Channel Coorg, launched on January 26, presently offers two, half-hour news bulletins. Currently available to around 10,000 viewers from the town of Gonnikoppa, the channel aims to reach around 1.5 lakh viewers all over Coorg by mid March. The coming month will also see the addition of a one-hour weekend slot concentrating mainly on the culture of the land.

The channel is looking to offer a complete community based content mix. This includes informational programs with a focus on issues like coffee trends and plantation development. The channel will also create a series on educational hotspots like Bangalore, Mysore and Mangalore where many Coorgs migrate for higher education. Along with this, it will showcase the heritage of the land through its people, language and culture. The programming mix will also contain broadcasts of hockey matches, a local favorite. Though Coorg has its own dialect, the channel will use Kannada as according to Darshan, “Today most of the people in Coorg are not native Coorgs.”

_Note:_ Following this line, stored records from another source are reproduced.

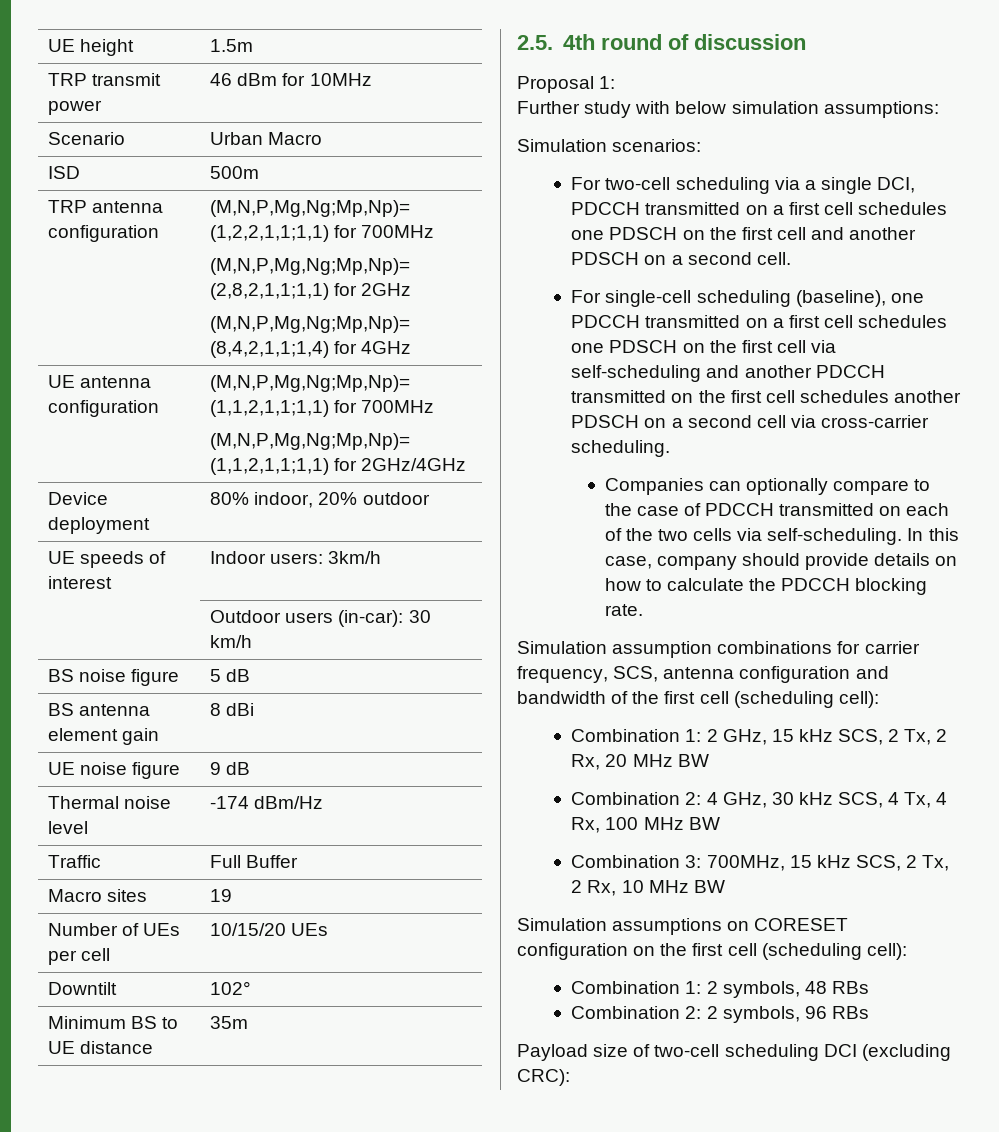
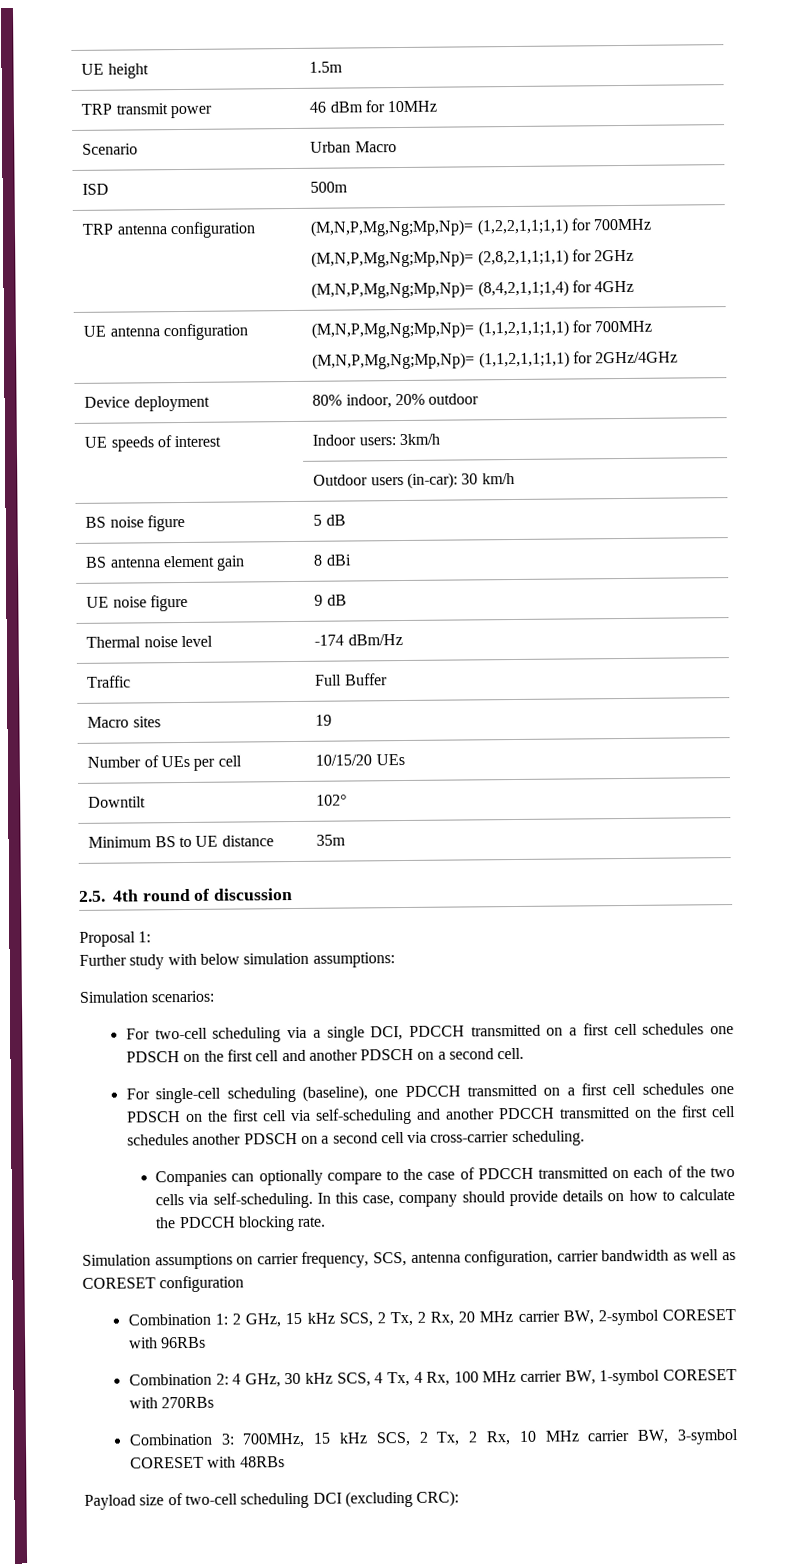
- Simulation assumption combinations for carrier frequency, SCS, antenna configuration and bandwidth of the first cell (scheduling cell):
+ Simulation assumptions on carrier frequency, SCS, antenna configuration, carrier bandwidth as well as CORESET configuration
- Combination 1: 2 GHz, 15 kHz SCS, 2 Tx, 2 Rx, 20 MHz BW
+ Combination 1: 2 GHz, 15 kHz SCS, 2 Tx, 2 Rx, 20 MHz carrier BW, 2-symbol CORESET with 96RBs
- Combination 2: 4 GHz, 30 kHz SCS, 4 Tx, 4 Rx, 100 MHz BW
+ Combination 2: 4 GHz, 30 kHz SCS, 4 Tx, 4 Rx, 100 MHz carrier BW, 1-symbol CORESET with 270RBs
- Combination 3: 700MHz, 15 kHz SCS, 2 Tx, 2 Rx, 10 MHz BW
- Simulation assumptions on CORESET configuration on the first cell (scheduling cell):
- Combination 1: 2 symbols, 48 RBs
- Combination 2: 2 symbols, 96 RBs
+ Combination 3: 700MHz, 15 kHz SCS, 2 Tx, 2 Rx, 10 MHz carrier BW, 3-symbol CORESET with 48RBs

While the channel will be restricted to Coorg for the time being, going national is certainly part of its long-term plans. “The basic problem is content. Only when we have around 200 hours of quality programming, shall we think of venturing out of the district. Once this happens, we can even get on the Net, start having interactive TV and get subscribers from Bangalore and Mangalore. This means that we will take some time before going national. We are also in talks with DD. I don’t think it will be difficult to get one hour a week on DD Karnataka to start off with and run programs on Coorg,” says Darshan. He adds that if the channel proves to be successful, the Kodagu Media Network Associates, backers of the channel, would look at making similar offerings in areas like Goa and Himanchal Pradesh.

Banking on word-of-mouth advertising in a place like Coorg, the channel’s promoters have engaged in zero promotional activities. Darshan says, “The launch event has created substantial interest in the channel. In fact, we have been booked out for the next three months through advertisers mainly from Mysore and Coorg. With increasing quality in all our activities this response should only grow.” Describing the investment put into the channel as “small”, Darshan reveals that the promoters were not looking at profits for the next five years.